Scienziati di Stanford hanno scoperto che le cellule immunitarie provenienti dal sangue penetrano attivamente nel cervello umano con l'avanzare dell'età. Questo fenomeno si verifica già nella mezza età e altera le precedenti convinzioni secondo cui il cervello rimarrebbe isolato dal sistema immunitario dell'organismo.

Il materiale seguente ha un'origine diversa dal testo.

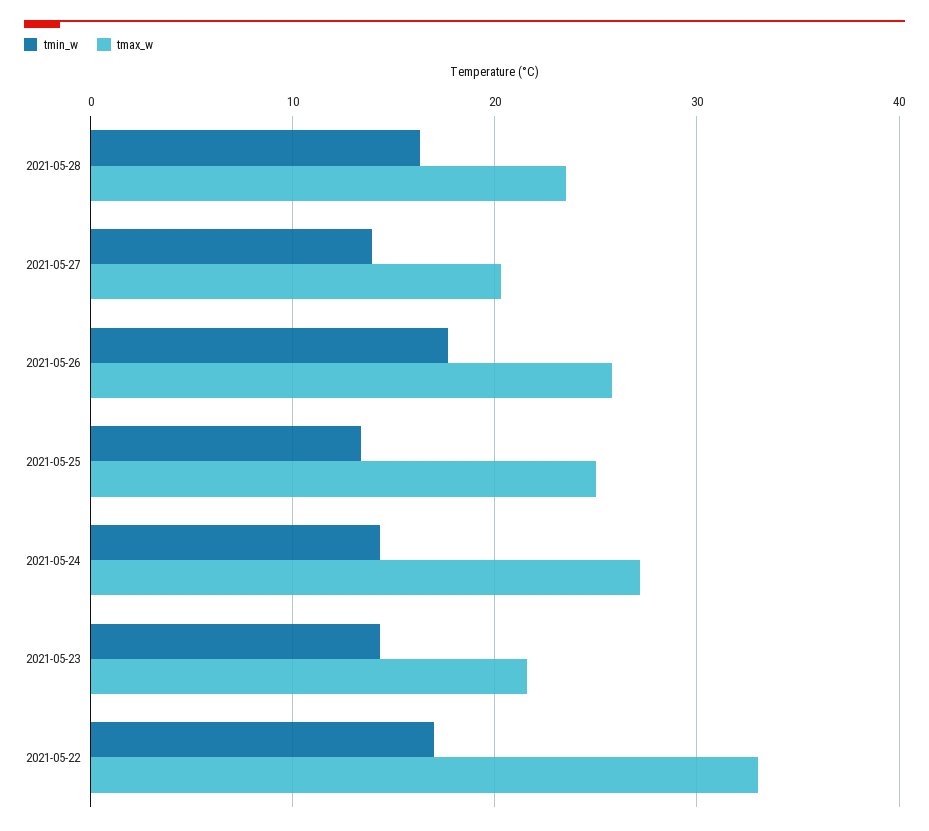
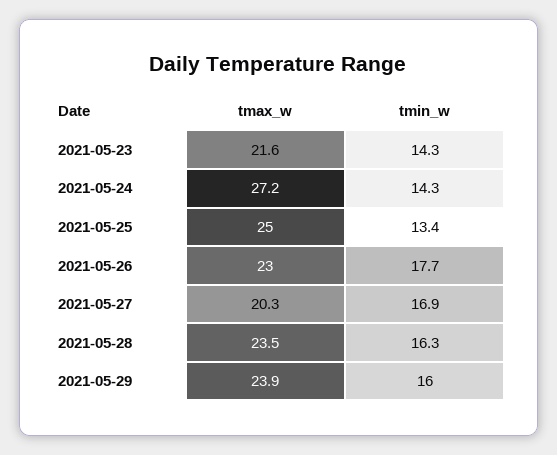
tmin_w, 2021-05-27: 14 -> 16.9
tmax_w, 2021-05-26: 26 -> 23
tmin_w, 2021-05-22: 17 -> none
tmax_w, 2021-05-22: 33 -> none
tmax_w, 2021-05-29: none -> 23.9
tmin_w, 2021-05-29: none -> 16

Lo studio, pubblicato sulla rivista Nature, ha dimostrato che le cellule derivanti dal midollo osseo possono trasformarsi in microglia, cellule immunitarie specializzate del cervello. In precedenza si riteneva che la microglia si rinnovasse solo all'interno del cervello e non ricevesse rinforzi dall'esterno.
«Generalmente pensiamo al cervello come a un sistema chiuso», afferma Julia Belk, prima autrice dello studio e post-dottoranda presso la Stanford School of Medicine. «Si è scoperto che, durante il processo di invecchiamento, un numero considerevole di cellule immunitarie penetra nel cervello».
Il team, guidato da Siddhartha Jaiswal e Howard Chang, ha utilizzato campioni di tessuto cerebrale e sanguigno provenienti dallo Stanford Rapid Autopsy Program e dal Washington University Alzheimer's Disease Sequencing Project. Confrontando le mutazioni somatiche nel DNA, i ricercatori hanno rintracciato l'origine delle cellule e confermato la loro provenienza "ematica".
Questo processo non è stato osservato nei topi e nei primati; sembra essere una caratteristica unica dell'invecchiamento umano. La scoperta solleva una domanda: in che modo l'anamnesi delle cellule staminali ematopoietiche influenza il rischio di malattie neurodegenerative?
Gli scienziati vedono in questa scoperta nuove prospettive terapeutiche. È ora possibile sviluppare strategie in cui le cellule immunitarie periferiche combatteranno miratamente le placche amiloidi e tau. La ricerca ha ricevuto il supporto della Knight Initiative for Brain Resilience presso il Wu Tsai Neurosciences Institute.
I risultati indicano che la salute del midollo osseo e dell'emopoiesi può influire direttamente sullo stato del cervello in età avanzata. Ciò apre una nuova direzione nello studio dell'invecchiamento e delle malattie neurodegenerative.